#### Records supplied:
------------------------------------------------------------------------

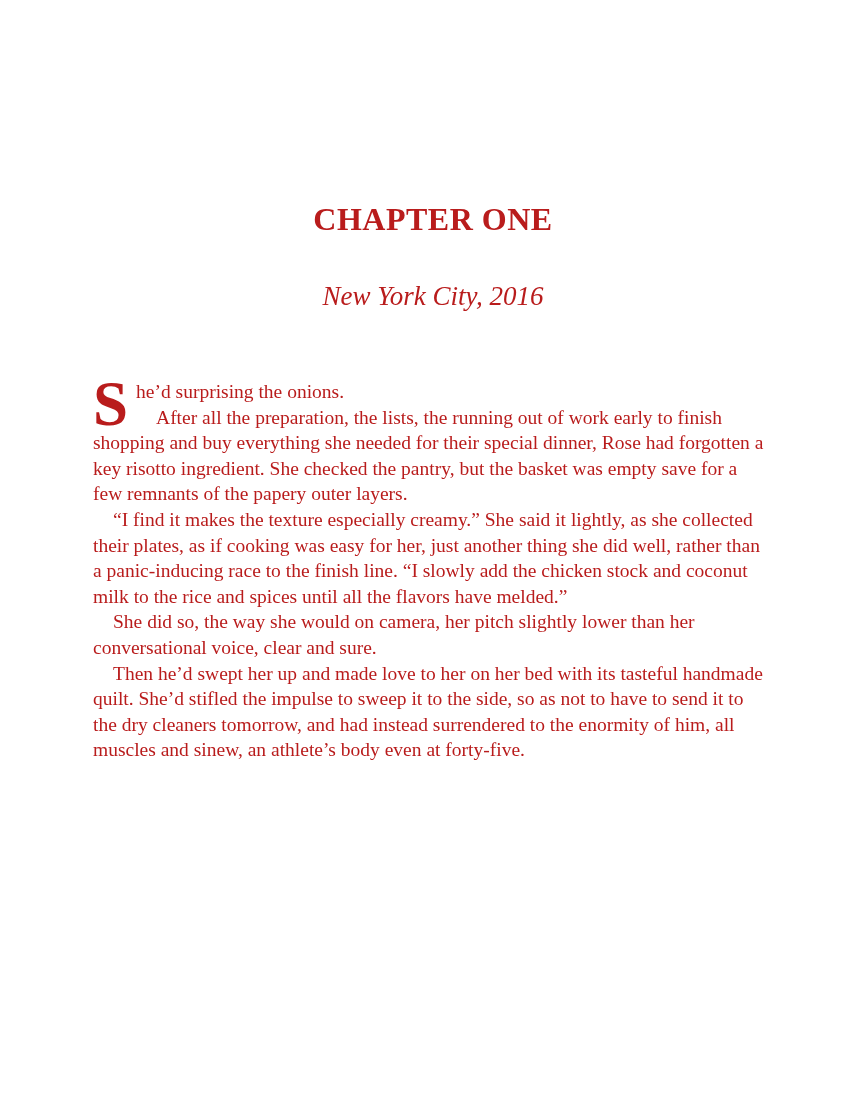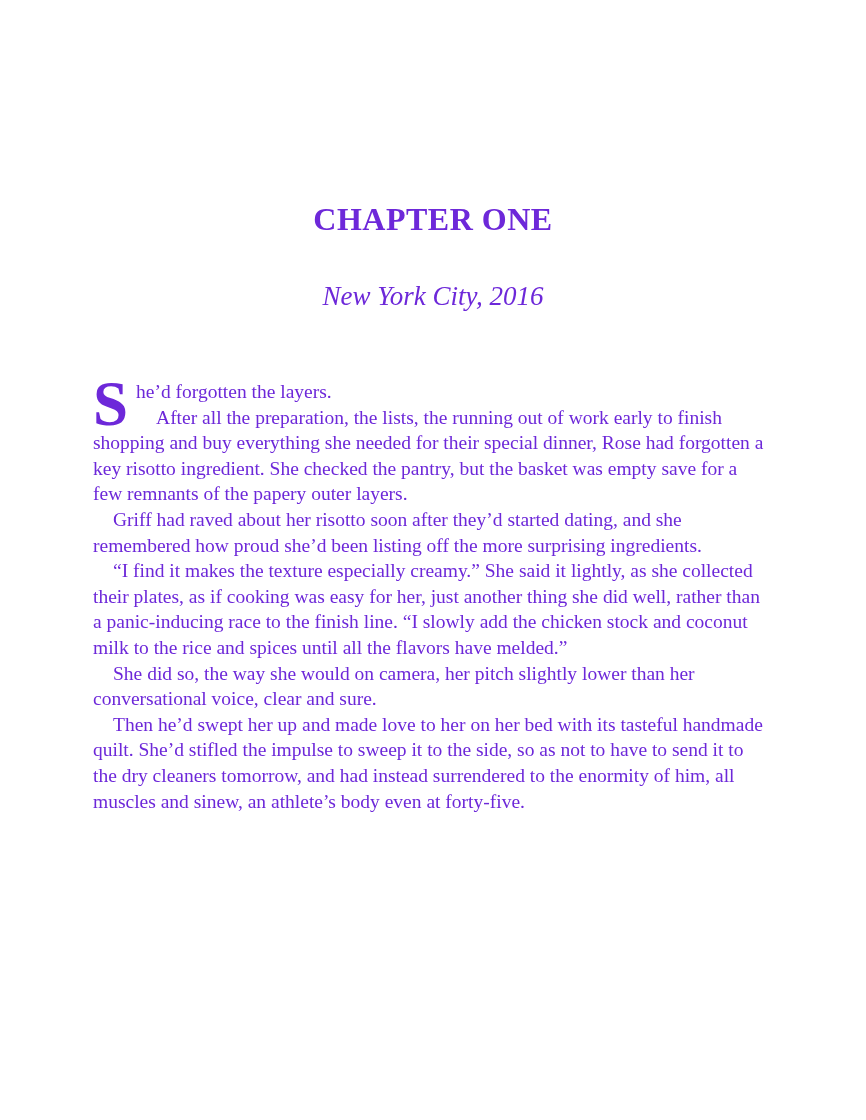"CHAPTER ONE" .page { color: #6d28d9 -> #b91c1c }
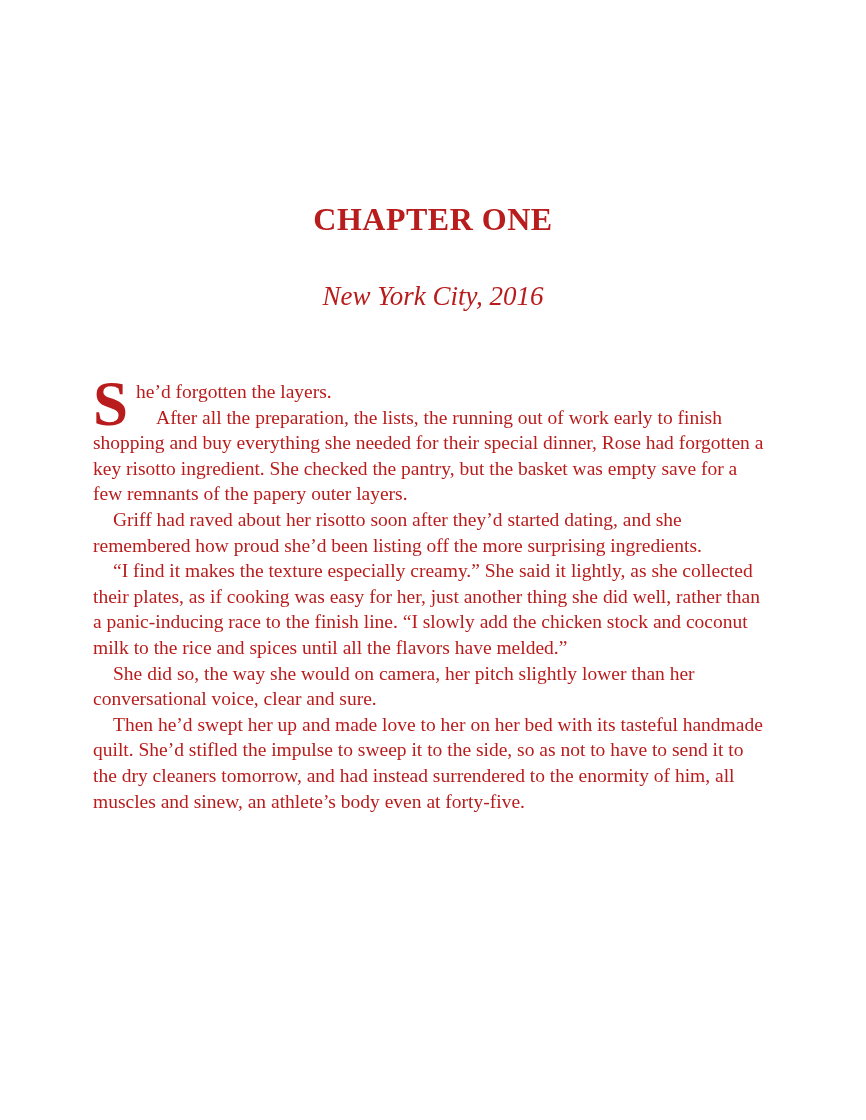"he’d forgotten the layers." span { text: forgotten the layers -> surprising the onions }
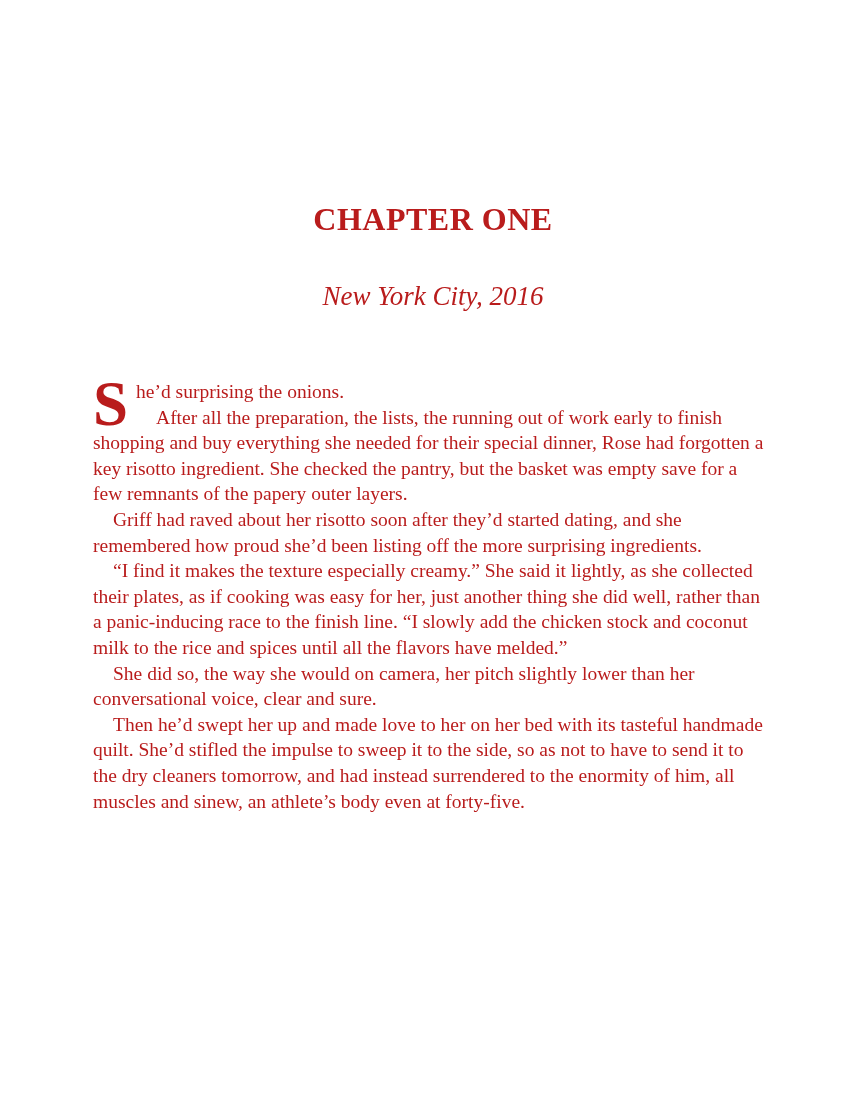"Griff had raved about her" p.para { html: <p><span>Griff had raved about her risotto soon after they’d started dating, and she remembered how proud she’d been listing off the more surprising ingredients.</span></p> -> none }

------------------------------------------------------------------------

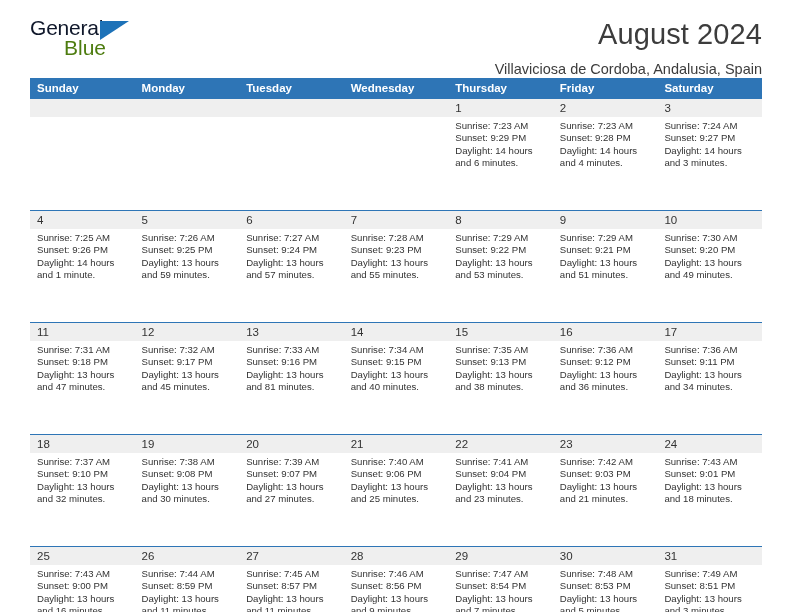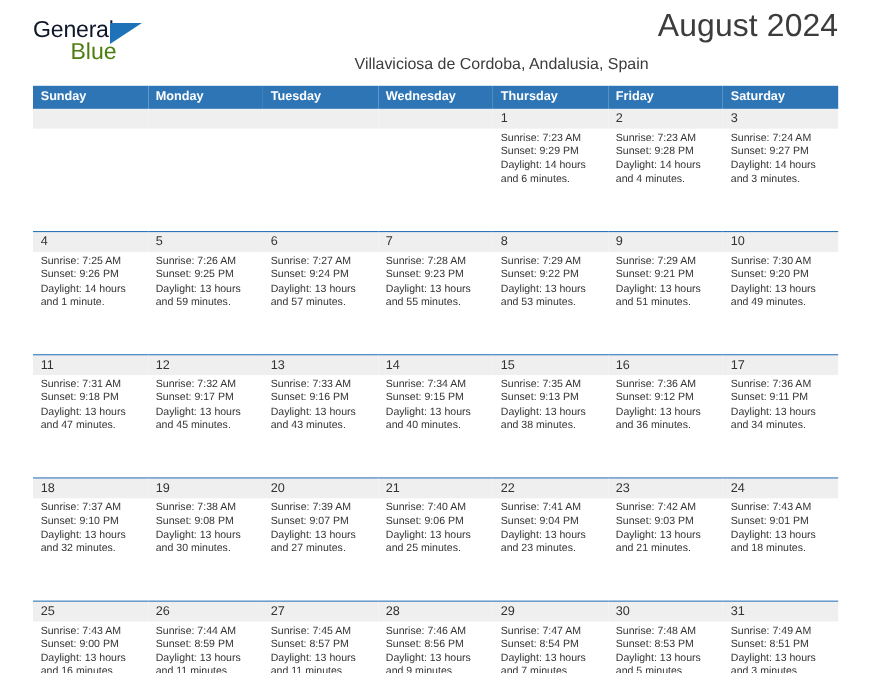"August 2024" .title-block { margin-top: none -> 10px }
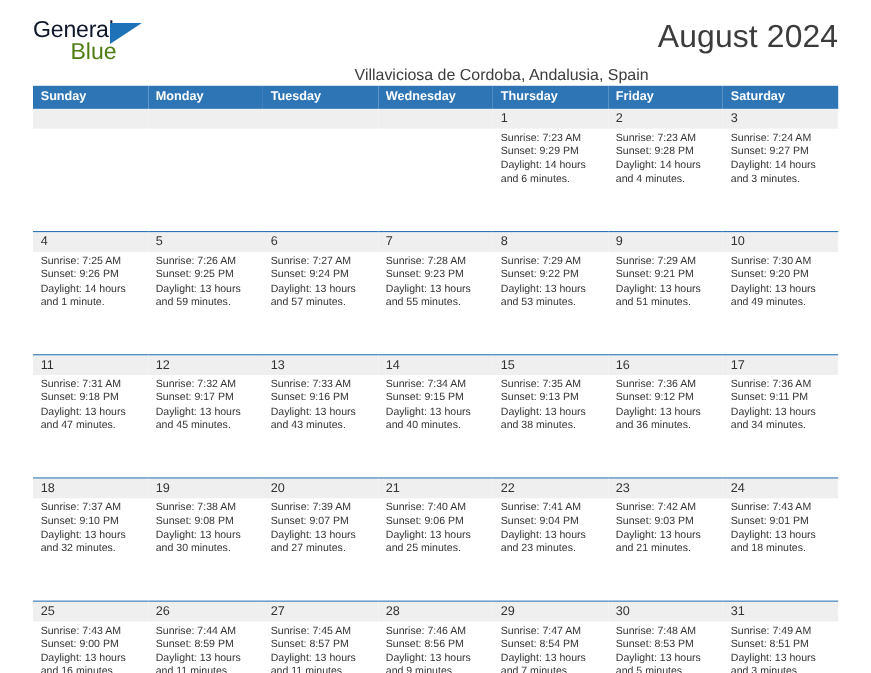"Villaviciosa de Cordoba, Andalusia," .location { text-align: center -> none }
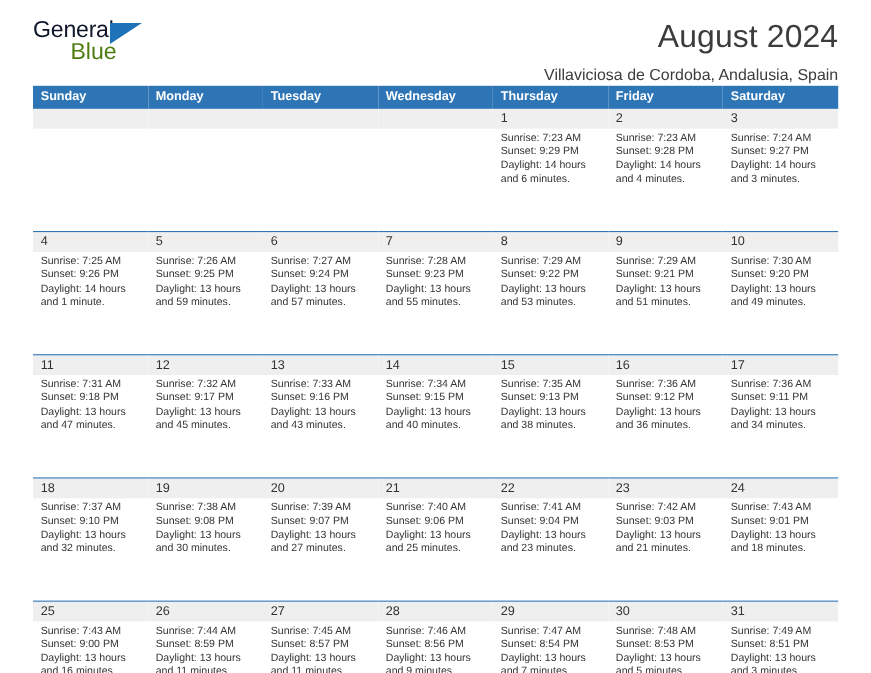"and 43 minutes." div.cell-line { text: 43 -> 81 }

------------------------------------------------------------------------

#### Problem:
The answer is the lines of the material above, from the one containing "color: #6d28d9 ->" down to the one containing "html: <p><span>Griff had", given exactly and without images.

#### Answer to this exercise:
"CHAPTER ONE" .page { color: #6d28d9 -> #b91c1c }
"he’d forgotten the layers." span { text: forgotten the layers -> surprising the onions }
"Griff had raved about her" p.para { html: <p><span>Griff had raved about her risotto soon after they’d started dating, and she remembered how proud she’d been listing off the more surprising ingredients.</span></p> -> none }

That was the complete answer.